On assure en Flandre que la couleur jaune des dentelles de Malines et de Bruxelles est due à l'haleine des ouvrières.
Autrefois, à Bruxelles, on voyait les dentellières assises devant leur porte, travaillant, jacassant et gourmandant les enfants qui prenaient leurs ébats au milieu de la rue. Vers 1843, en Belgique, leur travail était assez rémunérateur pour suffire aux besoins du ménage, et il n'était pas rare de voir dans les campagnes le paysan flamand, fumant nonchalamment sa pipe entre deux pots de bière pendant que sa femme travaillait. Il n'en est plus de même aujourd'hui. L'ouvrière dentellière belge est honnête, bonne et serviable: son travail paisible la laisse calme et peu disposée, dit Mme Daimeries, aux plaisirs bruyants et aux extravagances des ouvrières de fabrique.
[Illustration: Dentellières, d'après l'Encyclopédie.]
[Illustration: L'OUVRIERE EN DENTELLE]
Les divertissements des dentellières ont en effet un caractère très gracieux et patriarcal, soit qu'elles prennent part, avec les lingères et les couturières, aux fêtes de la Sainte-Anne, soit qu'elles célèbrent leur fête à part. À Ypres, au moment de la Fête-Dieu, elles s'accordent quatre ou cinq jours de vacances et se plaisent à orner les écoles où l'on enseigne l'art de la dentelle de guirlandes, de festons et de banderolles portant des inscriptions et des adages. Elles vont faire aux environs des excursions auxquelles ne sont admises que des personnes de leur sexe. Pour cela elles se réunissent au nombre de trente ou quarante, et le trajet s'effectue sur des chariots à quatre roues artistement décorés de guirlandes de fleurs, de rubans et d'étoffes de diverses couleurs. Elles se rangent sur les bancs où elles sont assises souvent de la façon la plus gracieuse. Au premier rang est placée la reine; c'est celle qui a su gagner le plus de prix aux jeux de boule commencés aux premiers jours de la fête. Quelques-unes sont travesties en bergères, en jardinières, en paysannes, la plupart sont couronnées de fleurs et chantent en s'accompagnant du tambourin. Chaque année une ou deux chansons ont la vogue à ces joyeusetés; c'est un chansonnier ambulant qui, quelques semaines avant la Fête-Dieu, importe ces chansons et en vend alors une grande quantité. Lors de leur fête les dentellières de la Flandre française chantaient la chanson flamande dont nous traduisons les premiers couplets; elle n'a d'autre mérite que celui de donner quelques détails sur la façon dont la fête se passait:
«C'est aujourd'hui le jour de Sainte-Anne; nous guettons tous le moment du plein jour et nous nous habillons à la hâte pour aller à l'église. Lorsque la messe est dite nous sommes tous bien aises de sortir. Joseph est venu par ici avec son chariot et son bastier. Nous emportons des provisions: gâteaux et paniers. Ceux qui veulent nous accompagner doivent avoir fait jour gras toute l'année, et ceux qui ne l'ont pas fait doivent rester au logis et ne point venir.

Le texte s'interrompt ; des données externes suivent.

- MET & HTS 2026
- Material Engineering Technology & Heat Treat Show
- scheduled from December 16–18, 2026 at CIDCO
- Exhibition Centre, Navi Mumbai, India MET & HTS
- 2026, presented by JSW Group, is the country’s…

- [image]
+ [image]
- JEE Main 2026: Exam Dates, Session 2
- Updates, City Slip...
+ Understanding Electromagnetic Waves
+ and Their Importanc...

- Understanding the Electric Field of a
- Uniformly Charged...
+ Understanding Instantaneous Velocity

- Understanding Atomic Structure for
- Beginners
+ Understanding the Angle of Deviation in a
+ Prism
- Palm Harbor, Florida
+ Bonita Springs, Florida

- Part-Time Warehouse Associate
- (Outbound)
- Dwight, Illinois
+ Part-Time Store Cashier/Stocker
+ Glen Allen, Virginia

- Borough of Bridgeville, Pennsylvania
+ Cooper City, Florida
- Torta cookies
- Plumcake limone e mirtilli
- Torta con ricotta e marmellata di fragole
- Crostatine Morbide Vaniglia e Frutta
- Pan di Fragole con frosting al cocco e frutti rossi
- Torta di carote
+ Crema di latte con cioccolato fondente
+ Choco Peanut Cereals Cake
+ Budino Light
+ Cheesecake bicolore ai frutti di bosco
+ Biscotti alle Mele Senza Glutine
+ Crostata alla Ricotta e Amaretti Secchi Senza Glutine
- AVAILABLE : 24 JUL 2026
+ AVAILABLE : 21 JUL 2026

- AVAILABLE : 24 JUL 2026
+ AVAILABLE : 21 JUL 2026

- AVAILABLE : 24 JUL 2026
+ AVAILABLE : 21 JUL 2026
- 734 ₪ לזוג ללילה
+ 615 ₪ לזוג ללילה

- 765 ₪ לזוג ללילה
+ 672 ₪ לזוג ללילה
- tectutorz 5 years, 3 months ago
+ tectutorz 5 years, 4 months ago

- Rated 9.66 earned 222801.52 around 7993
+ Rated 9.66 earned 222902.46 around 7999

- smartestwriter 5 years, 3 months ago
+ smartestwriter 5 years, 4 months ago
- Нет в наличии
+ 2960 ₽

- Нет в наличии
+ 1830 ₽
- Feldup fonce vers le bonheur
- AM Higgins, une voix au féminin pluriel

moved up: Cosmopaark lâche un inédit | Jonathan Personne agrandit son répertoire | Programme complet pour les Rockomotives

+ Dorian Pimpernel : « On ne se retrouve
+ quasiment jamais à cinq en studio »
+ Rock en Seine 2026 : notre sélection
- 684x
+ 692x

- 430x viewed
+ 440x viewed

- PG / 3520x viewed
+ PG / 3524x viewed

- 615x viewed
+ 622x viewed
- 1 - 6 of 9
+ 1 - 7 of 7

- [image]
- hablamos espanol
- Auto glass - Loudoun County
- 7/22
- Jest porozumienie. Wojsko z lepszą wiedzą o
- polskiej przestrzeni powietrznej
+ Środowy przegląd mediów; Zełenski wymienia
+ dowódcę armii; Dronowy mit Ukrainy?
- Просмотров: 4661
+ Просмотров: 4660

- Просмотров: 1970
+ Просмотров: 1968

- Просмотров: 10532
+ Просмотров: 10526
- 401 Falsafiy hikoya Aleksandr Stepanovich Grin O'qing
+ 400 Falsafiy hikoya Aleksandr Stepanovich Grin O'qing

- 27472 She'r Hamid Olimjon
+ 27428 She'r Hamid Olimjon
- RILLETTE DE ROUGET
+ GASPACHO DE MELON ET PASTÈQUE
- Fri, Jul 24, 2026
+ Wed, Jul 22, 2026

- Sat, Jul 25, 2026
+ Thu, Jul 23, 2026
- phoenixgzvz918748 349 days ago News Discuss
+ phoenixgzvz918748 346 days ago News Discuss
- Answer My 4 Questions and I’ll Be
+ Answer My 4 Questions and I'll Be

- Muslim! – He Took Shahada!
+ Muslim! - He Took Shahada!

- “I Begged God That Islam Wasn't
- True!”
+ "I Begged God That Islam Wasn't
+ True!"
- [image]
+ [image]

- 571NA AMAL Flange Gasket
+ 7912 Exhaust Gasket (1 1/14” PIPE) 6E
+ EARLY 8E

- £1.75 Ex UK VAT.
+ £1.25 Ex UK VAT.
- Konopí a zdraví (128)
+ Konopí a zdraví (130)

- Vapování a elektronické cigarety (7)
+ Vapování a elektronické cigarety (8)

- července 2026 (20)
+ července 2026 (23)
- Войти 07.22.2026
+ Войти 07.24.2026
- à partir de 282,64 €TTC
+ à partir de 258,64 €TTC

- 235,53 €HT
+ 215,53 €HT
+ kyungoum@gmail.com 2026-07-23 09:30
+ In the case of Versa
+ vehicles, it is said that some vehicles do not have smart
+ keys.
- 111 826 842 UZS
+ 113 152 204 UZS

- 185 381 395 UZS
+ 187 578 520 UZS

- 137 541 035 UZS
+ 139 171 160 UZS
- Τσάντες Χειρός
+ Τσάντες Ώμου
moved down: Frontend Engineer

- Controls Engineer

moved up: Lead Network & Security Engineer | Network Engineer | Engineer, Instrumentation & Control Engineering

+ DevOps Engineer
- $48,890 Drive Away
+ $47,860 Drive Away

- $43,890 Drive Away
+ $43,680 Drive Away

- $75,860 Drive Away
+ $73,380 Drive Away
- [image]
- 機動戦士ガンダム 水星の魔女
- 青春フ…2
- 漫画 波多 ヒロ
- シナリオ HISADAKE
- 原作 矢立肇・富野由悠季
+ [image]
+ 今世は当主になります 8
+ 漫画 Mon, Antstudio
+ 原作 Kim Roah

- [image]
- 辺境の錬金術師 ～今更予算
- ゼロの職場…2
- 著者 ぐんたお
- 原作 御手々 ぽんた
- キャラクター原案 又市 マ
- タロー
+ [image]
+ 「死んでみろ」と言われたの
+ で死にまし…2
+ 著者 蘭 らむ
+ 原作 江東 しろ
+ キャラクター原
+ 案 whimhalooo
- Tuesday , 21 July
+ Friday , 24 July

«Le jour de Sainte-Anne est passé et je suis débarrassée de mon argent; maintenant assise ici en proie à la tristesse, je n'ai plus que peu d'appétit et nulle envie de travailler, le travail me fait peine. Je voudrais que les jours entiers pussent être jours de Sainte-Anne.»
Le chansonnier lillois Desrousseaux a composé la «canson dormoire» du P'tit Quinquin, dont la popularité est attestée par des images, des faïences et qui, par son accent naïf et populaire, méritait bien cet honneur.
Dors, min p'tit quinquin,
Min p'tit pouchin,
Min gros rojin,
Tu m'f'ras du chagrin
Si te n'dors point qu'à d'main.
Ainsi l'aut' jour eun' pauv' dentellière,
In amiclotant sin p'tit garchon,
Qui d'puis tros quarts d'heure n'faijot qu'braire
Tâchot d'l'indormir par eun' canchon.